Bracken starred in and won ITV's celebrity ice dancing competition Dancing on Ice in 2007, with partner Melanie Lambert. In the semi-final he received the highest score in the history of Dancing on Ice at that time (29.5 out of a possible 30) matched only by rival Clare Buckfield the next week. He was then voted into the final alongside actress Clare Buckfield and former Blue member Duncan James.

He won the final on 17 March 2007 after a performance which included the required element of "flying" on wires and a final performance of Bolero.

On 24 March 2007 he won the special edition of Dancing on Ice 'The Champion of Champions', after repeating his record 29.5-point score.

He toured with Holiday on Ice in their show "Romanza".
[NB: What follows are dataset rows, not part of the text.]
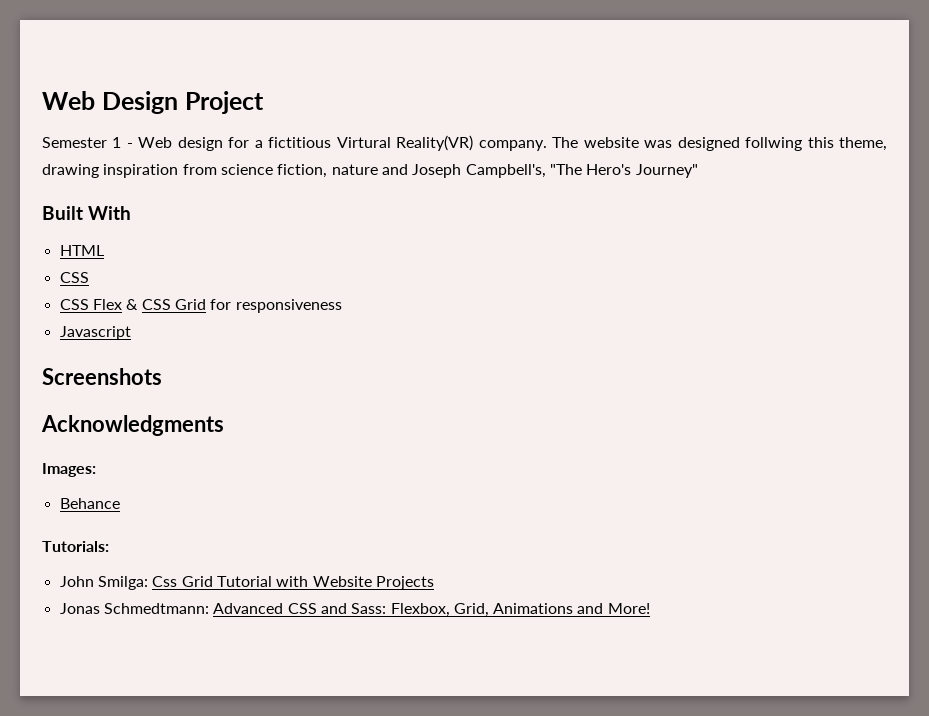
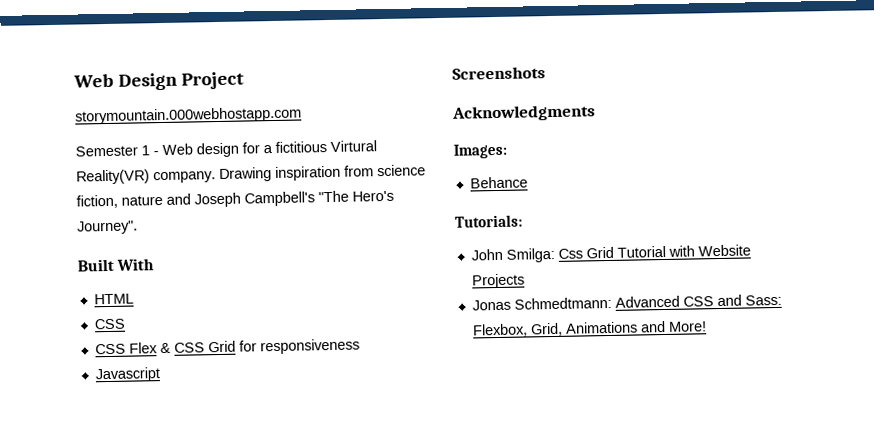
+ storymountain.000webhostapp.com
- The website was designed follwing this theme, drawing inspiration from science fiction, nature and Joseph Campbell's, "The Hero's Journey"
+ Drawing inspiration from science fiction, nature and Joseph Campbell's "The Hero's Journey".

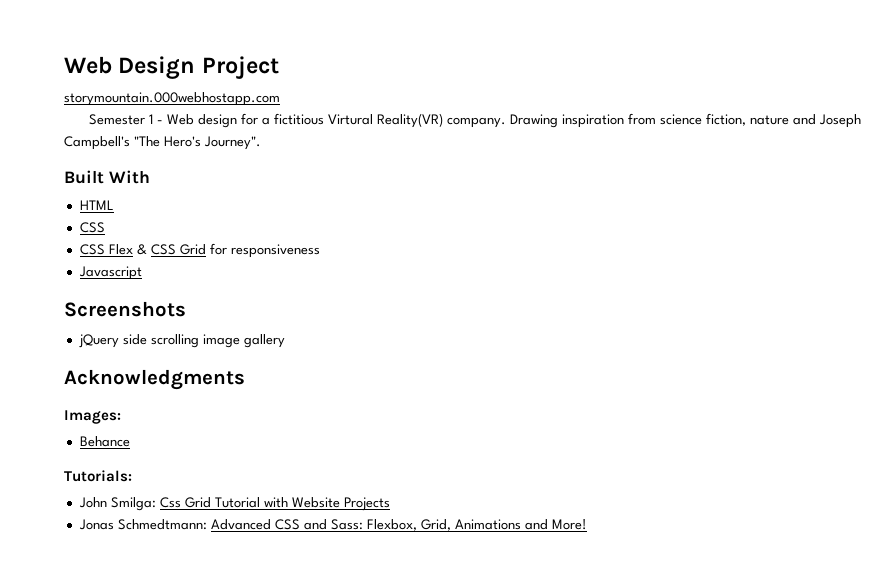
+ jQuery side scrolling image gallery

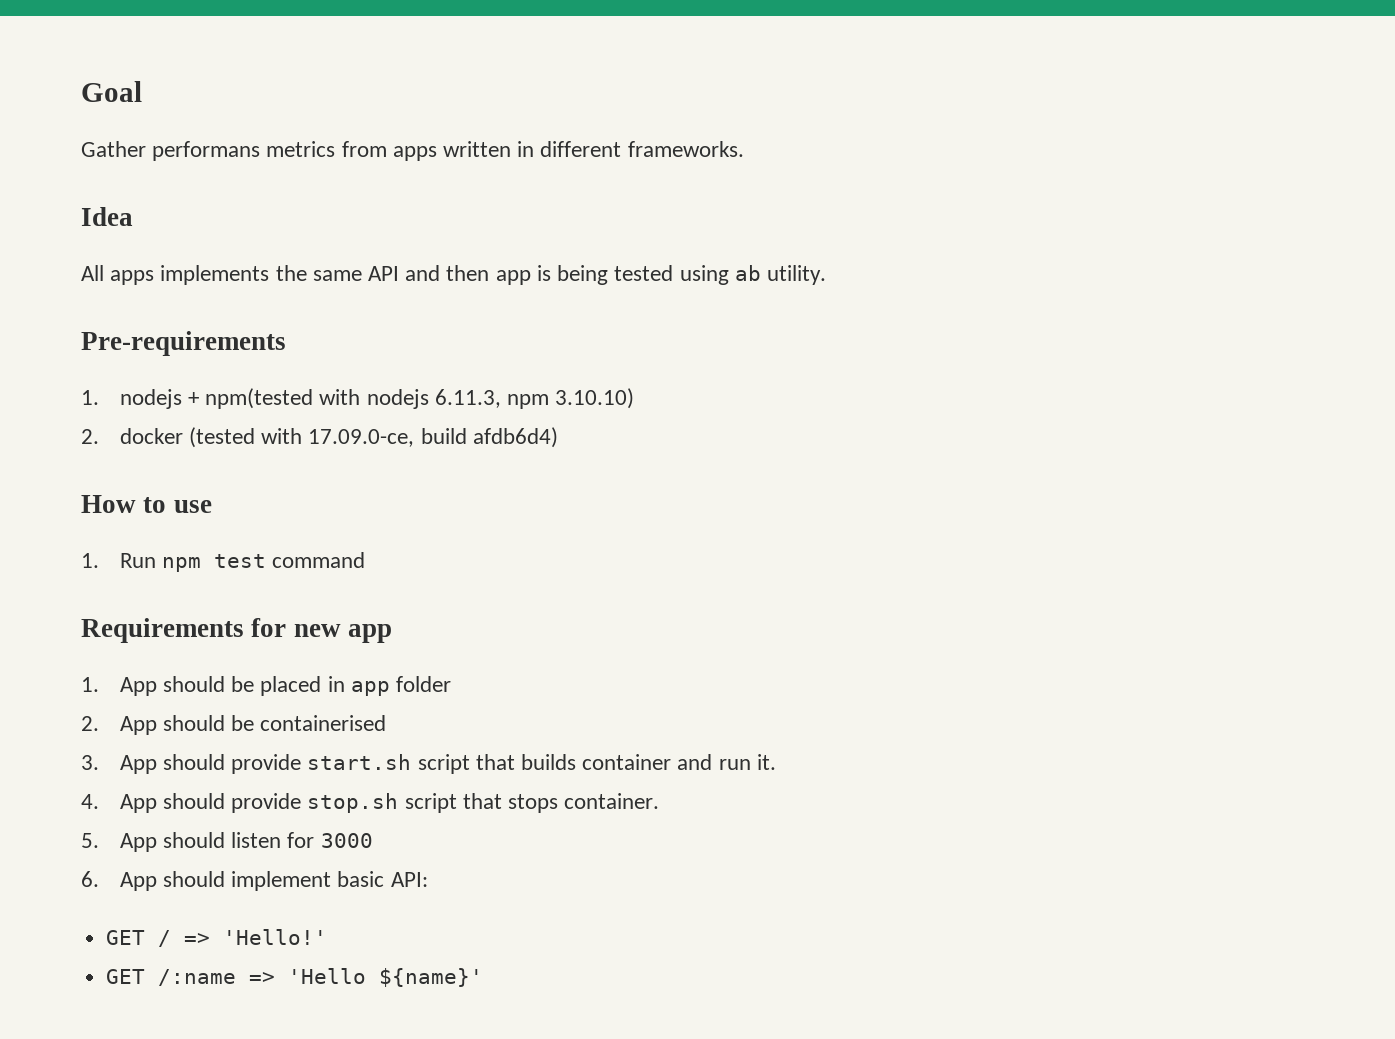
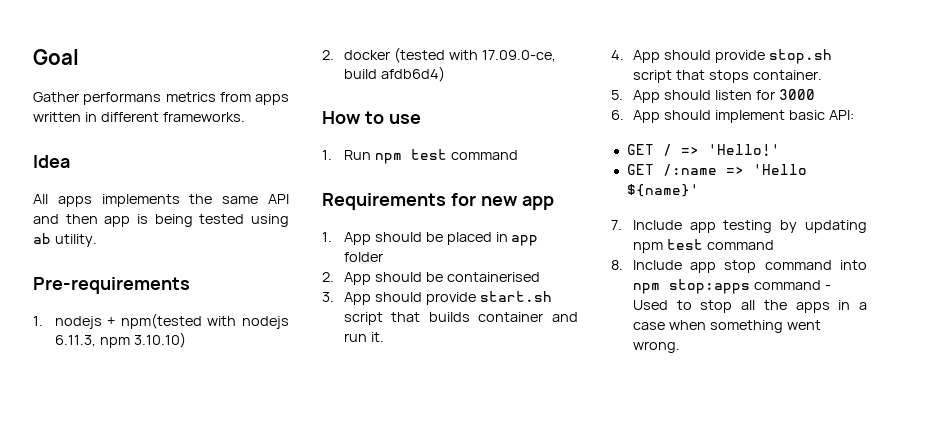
+ 7. Include app testing by updating npm test command
+ 8. Include app stop command into npm stop:apps command - Used to stop all the apps in a case when something went wrong.

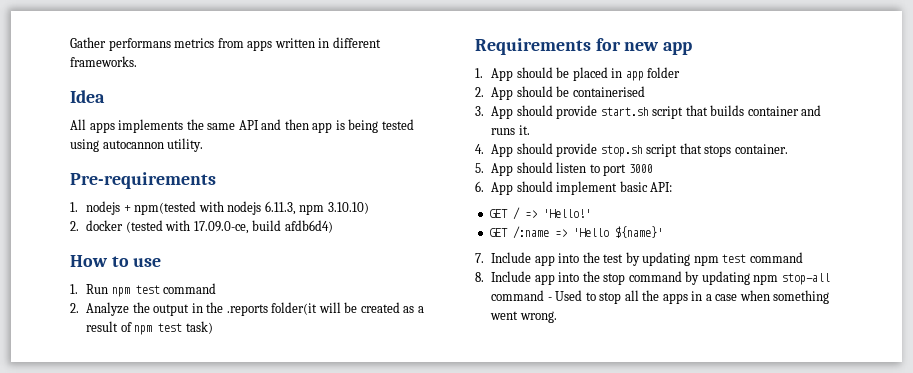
- Goal
- All apps implements the same API and then app is being tested using ab utility.
+ All apps implements the same API and then app is being tested using autocannon utility.
+ 2. Analyze the output in the .reports folder(it will be created as a result of npm test task)
- 3. App should provide start.sh script that builds container and run it.
+ 3. App should provide start.sh script that builds container and runs it.
- 5. App should listen for 3000
+ 5. App should listen to port 3000
- 7. Include app testing by updating npm test command
+ 7. Include app into the test by updating npm test command
- 8. Include app stop command into npm stop:apps command - Used to stop all the apps in a case when something went wrong.
+ 8. Include app into the stop command by updating npm stop-all command - Used to stop all the apps in a case when something went wrong.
Bracken made an appearance during preparations for Dancing on Ice 2008, week 5, to help contestant and friend Steve Backley with his performance.
After finishing the tour with Holiday on Ice Bracken has confirmed he was appearing in the Dancing on Ice Live tour 2008.

He also created his own Ice Party, held at the Hand Stadium, home of Clevedon Town, which starred himself, Clare Buckfield, Suzanne Shaw and many world-famous skaters.

Bracken placed 5th in the 2014 'all stars' series of Dancing on Ice being eliminated in the Quarter-Finals. He was partnered with professional ice skater Nina Ulanova.

==Media career==
In 2020, Kyran launched a new podcast called Ruck It! with fellow England international Nick Easter.

==Personal life==
Bracken and his wife, Victoria, have three sons, Charlie, Jack and Lochlan, and they live in Hadley Wood.

==Charitable work==
Bracken is an Honorary President of the rugby charity Wooden Spoon improving the lives of disadvantaged children and young people in Britain and Ireland. He is also an Ambassador of the Royal National Children's Foundation (formerly the Joint Educational trust) which helps support vulnerable, disadvantaged young people at state and independent boarding schools throughout the UK.

In 2009 he presented awards for Amersham & Wycombe College in their first awards ceremony.